== EXERCISE ==
Out of the listing below, copy every line that carries the string "none".

..........

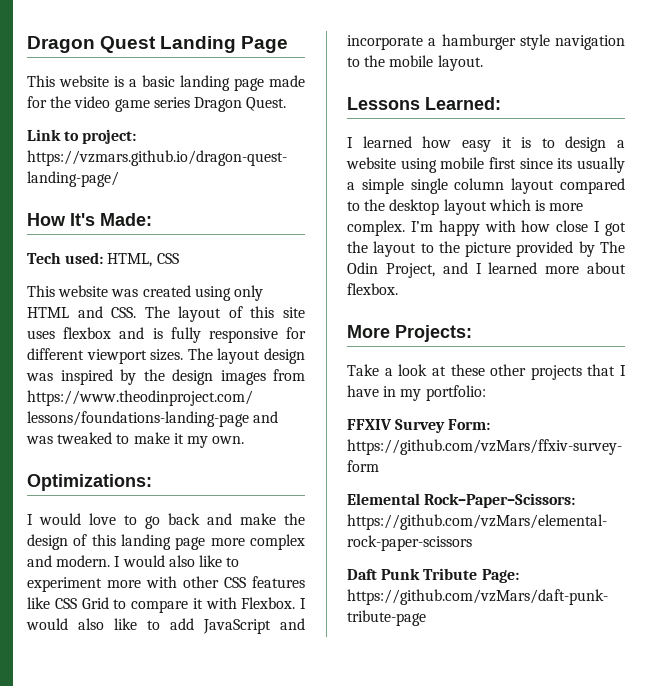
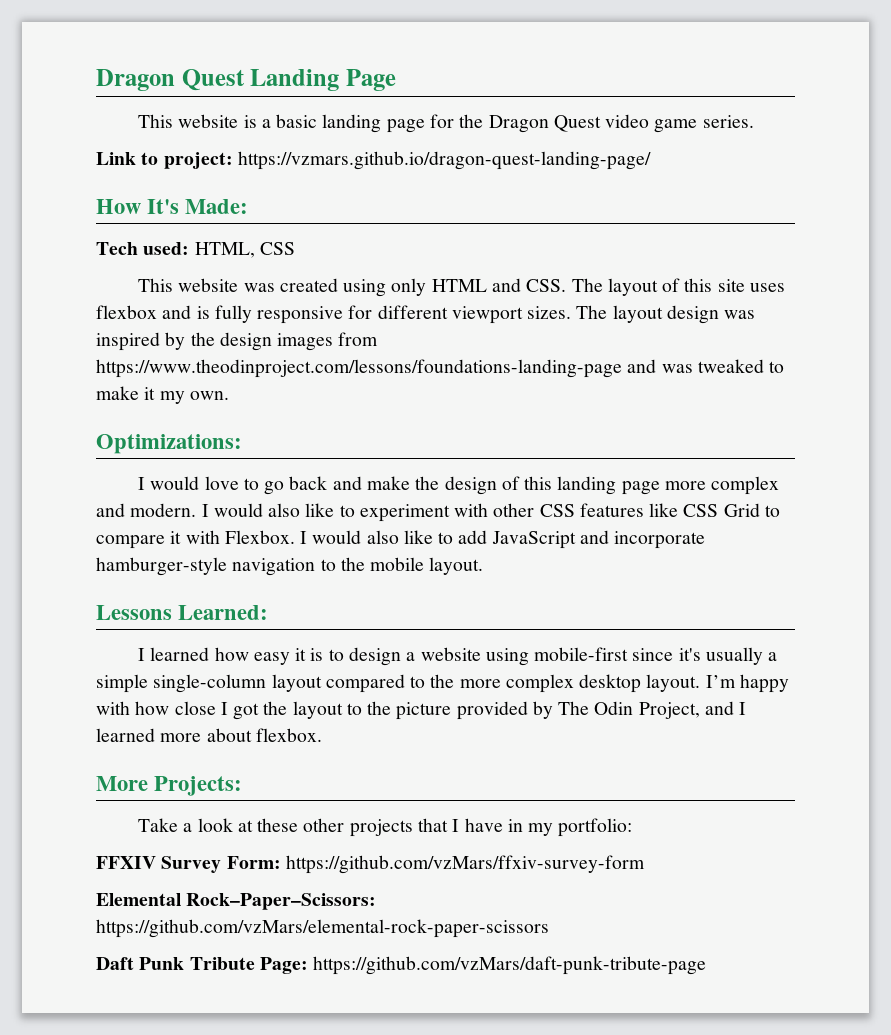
[269,75,305,87] made -> (425, 126) none
[74,96,287,112] video game series Dragon Quest. -> [488,114,754,133] Dragon Quest video game series.
[107,580,141,588] more -> (450, 513) none
[428,34,550,50] a hamburger style -> [96,557,227,576] hamburger-style
[440,157,573,169] mobile first since its -> [534,647,701,661] mobile-first since it's
[410,178,505,194] single column -> [153,674,267,693] single-column
[389,199,584,215] [347,220,405,236] desktop layout which is more complex. -> [459,674,701,693] more complex desktop layout.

..........

== RESPONSE AREA ==
[269,75,305,87] made -> (425, 126) none
[107,580,141,588] more -> (450, 513) none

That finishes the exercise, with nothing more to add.